Only take heed to yourself, and diligently keep yourself, lest you forget the things your eyes have seen, and lest they depart from your heart all the days of your life. And teach them to your children and your grandchildren. Deuteronomy 4:9
So for them, and for no other reason, I write.

pictured because she's one of the sweet little faces that I write for. :)

...
Do you ever feel like God has called you out? set you apart to do great things? Yeah, I guess that should actually describe everyone who calls themselves Christians, huh? We ARE a people set apart. (1 Peter 2:9)

But sadly, there seems to be less and less of the "set apart" and more and more of the blurred line of "trendy living".

These days, it seems that everything is going more decisively towards mainstream... even the Church at large. As Hollywood deems it should be, so it becomes. making it very difficult to decipher between Mainstream Society and those who are called to be "in this world but not of it."




  • Ordaining homosexual ministers.
  • Hosting drinking parties, claiming "Well, Jesus drank."
  • Conversations degrading people who devote their lives to loving orphans...yet condoning others who devote their lives to loving money.
  • Embracing clothes styles that reveal too much.
  • Using "downtime" to support Primetime TV shows that glorify murder, adultery, homesexuality, lust, and crass humor.

My heart literally grieves over where we're heading as a Nation...and a Church.

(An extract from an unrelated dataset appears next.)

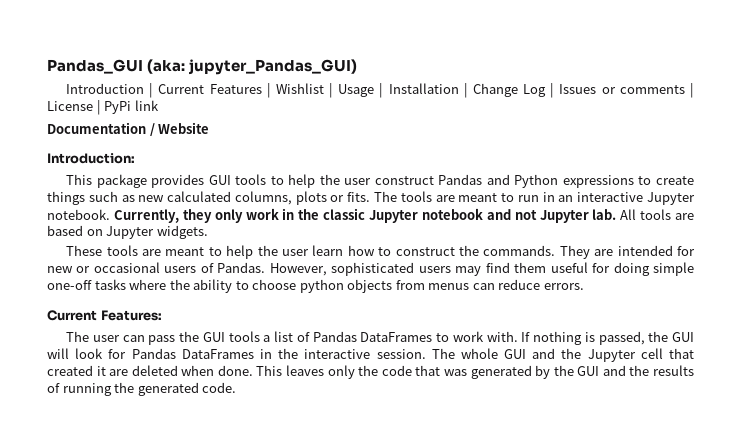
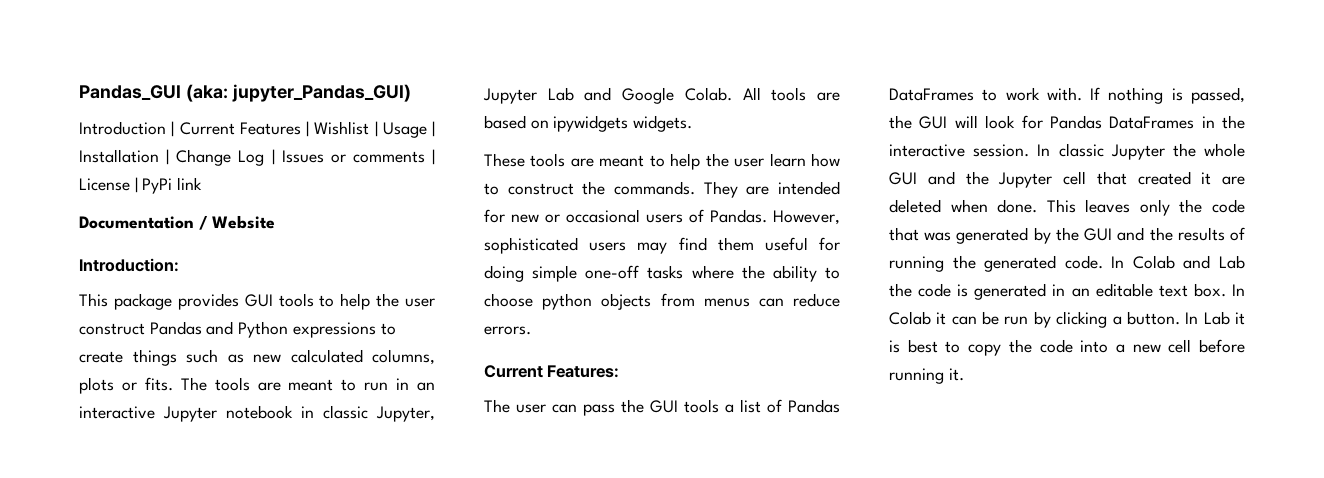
[47,208,617,223] notebook. Currently, they only work in the classic Jupyter notebook and not Jupyter lab. -> [226,405,435,422] [483,87,732,104] notebook in classic Jupyter, Jupyter Lab and Google Colab.
[106,226,155,239] Jupyter -> [553,115,629,132] ipywidgets
[431,348,455,359] The -> [1037,143,1196,160] In classic Jupyter the
(237, 387) none -> [1111,255,1245,269] [889,283,1245,300] [889,311,1245,328] [889,339,1245,356] [889,368,964,384] In Colab and Lab the code is generated in an editable text box. In Colab it can be run by clicking a button. In Lab it is best to copy the code into a new cell before running it.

I want with everything in me to guard my heart so that my life doesn't become that which grieves Him. And I'm finding that I have to know who I am (which means knowing THE I Am) in order to remain become who I want to be.


Because we, as a Church, shamefully look and sound the same as everybody else. making it excessively easier to be exactly what I don't want to be.

So what now? Do I spend my time pointing fingers and making judgments. NO.

Though I do believe that Christians are called to keep other Christians accountable, I want to spend my (limited) energy on something other than setting my attentions on what I don't want to become.

Set your mind on the things above, not on the things that are on earth. Colossians 3:2

I'm finding that the things (whatever they might be) that I focus on are the things that I begin to resemble/desire. Don't believe me? Then consider this: Has a crass cuss word ever shot through your thinking out of the blue? Well, it has for me...and the ONLY reason it would be readily available in my brain is because I hear it when watching (focusing my thoughts on) PG-13 movies. *sigh*

So these past few weeks have been spent realigning my sights onto HIM.
reevaluating my life. taking a hard look at
my priorities (not those I SAY I have, but those my time reveals I have).
my relationships.
my long-term goals...

And then seeing whether the way I spend my time matches up with the characteristics/life style I want to embody.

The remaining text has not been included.